—Encore une question. Avez-vous expliqué au juge ce que c’était que cet homme, ce Grondard, qui a été si justement tué?... Lui avez-vous dit, au juge, que ce Grondard était une bête dangereuse, un homme méprisé de tout le monde, accusé de toutes sortes de mauvaises actions par la renommée? Lui avez-vous dit enfin que, depuis longtemps, les gardes et les gendarmes auraient bien fait de lui loger eux-mêmes une balle dans la tête, s’ils s’occupaient mieux de leurs affaires? Lui avez-vous dit tout cela, au juge?
—J’ai dit au juge ce que j’avais à lui dire. Vous lui parlerez de Grondard comme vous voudrez. Moi je n’ai qu’à vous arrêter et je vous arrête.
—C’est au sujet de la mort du vieux Grondard, dit enfin Antonia, que vous arrêtez Maurin?
—Oui, dit Alessandri.
—Alors, c’est de la mauvaise besogne, répliqua-t-elle. Grondard était une canaille comme il n’y a pas la pareille. Moi-même j’en pourrais dire quelque chose; moi et bien d’autres! et nous le dirons quand il faudra. Laissez donc aller Maurin pour aujourd’hui, Alessandri. Le juge aura ainsi le temps de réfléchir... Nous lui éclaircirons la vue, au juge. Il a été trompé sans doute par de faux rapports... Maurin est un honnête homme.

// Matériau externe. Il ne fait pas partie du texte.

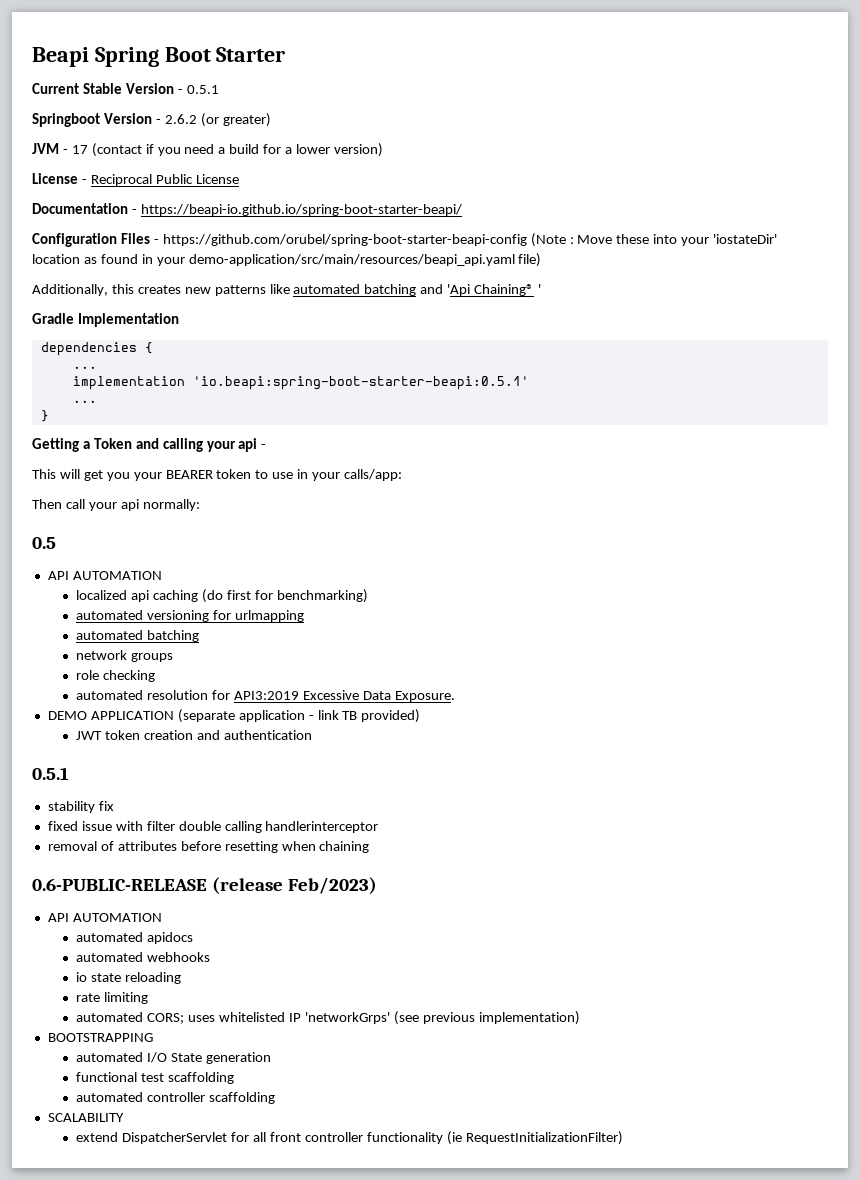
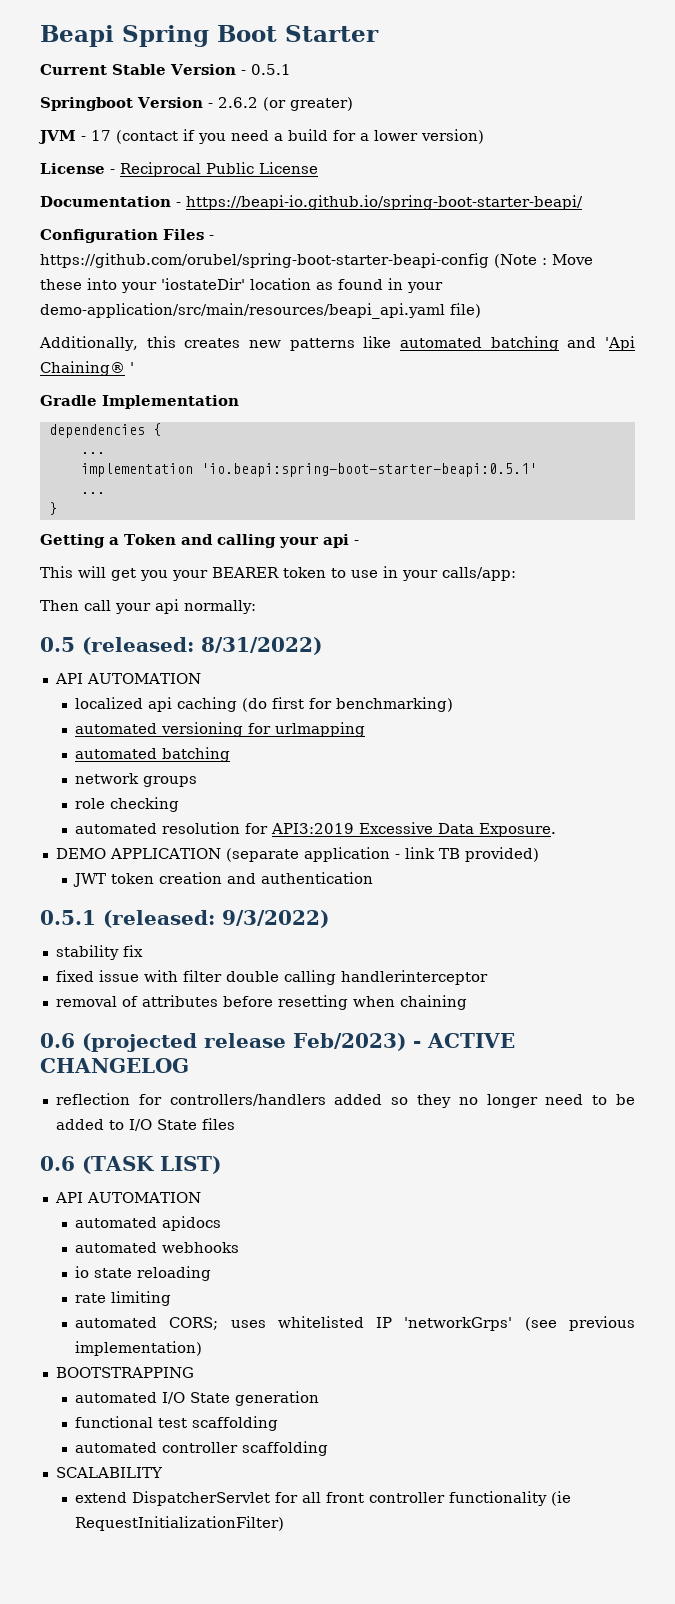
(56, 543) none -> [82,637,322,655] (released: 8/31/2022)
(69, 773) none -> [103,910,329,928] (released: 9/3/2022)
[32,877,377,895] 0.6-PUBLIC-RELEASE (release Feb/2023) -> [40,1033,515,1052] [40,1058,189,1073] [55,1093,635,1108] [55,1118,235,1131] [40,1156,221,1174] 0.6 (projected release Feb/2023) - ACTIVE CHANGELOG // reflection for controllers/handlers added so they no longer need to be added to I/O State files // 0.6 (TASK LIST)

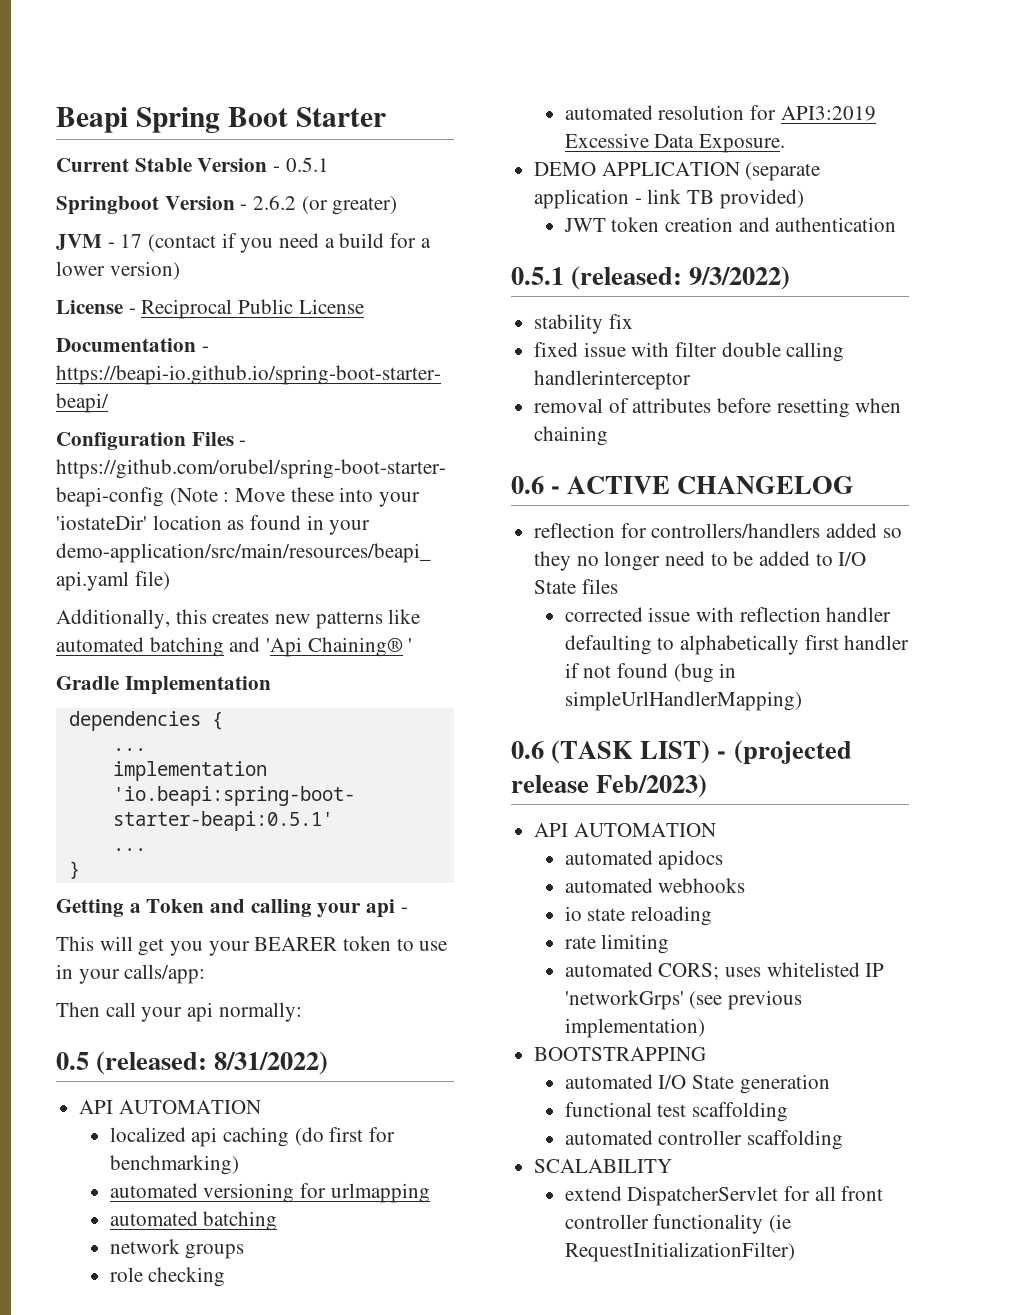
[82,1033,406,1052] (projected release Feb/2023) -> (544, 485) none
(235, 1124) none -> [564,607,892,622] [564,635,910,655] [564,663,737,683] [564,691,802,711] // corrected issue with reflection handler defaulting to alphabetically first handler if not found (bug in simpleUrlHandlerMapping)
(221, 1165) none -> [717,740,852,765] [511,774,708,798] - (projected release Feb/2023)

—Comment cela va-t-il, que tu portes témoignage de l’honnêteté de Maurin, toi, Tonia? Qu’en sais-tu? D’où le connais-tu si bien?
—Ce que j’en sais! cria Tonia, exaltée tout à coup. Ce que j’en sais! mais sans lui, Alessandri, sans ce Maurin que tu veux prendre, ta fiancée à cette heure probablement serait perdue, oui, c’est très probable qu’elle serait morte—et vilainement.
—Explique-toi! dit Alessandri pâlissant.
—Eh! dit Antonia, vous ne faites pas si bien la police de la forêt, vous autres gendarmes, qu’on n’y rencontre jamais de malfaiteurs... Ne savez-vous pas, est-ce moi qui vous l’apprendrai, Alessandri, qu’il y a encore en ce moment, libres à travers nos bois, deux échappés de bagne?... Eh bien, j’étais en train de me promener dans la colline lorsque les deux coquins sont sortis de derrière un abri de rochers, aux entours de la Verrerie et ils m’ont poursuivie et atteinte, et alors j’ai crié... Maurin qui passait sur la route m’a entendue, il m’a répondu, j’ai pu courir vers lui et il m’a ramenée ici. Je lui ai offert un verre d’aïguarden. Et voilà comment il est ici mon hôte et celui de mon père et par conséquent le vôtre. Arrêtez-le donc maintenant!
Il y eut un silence pendant lequel «on aurait entendu voler les mouches». Le pauvre Alessandri réfléchissait de son mieux.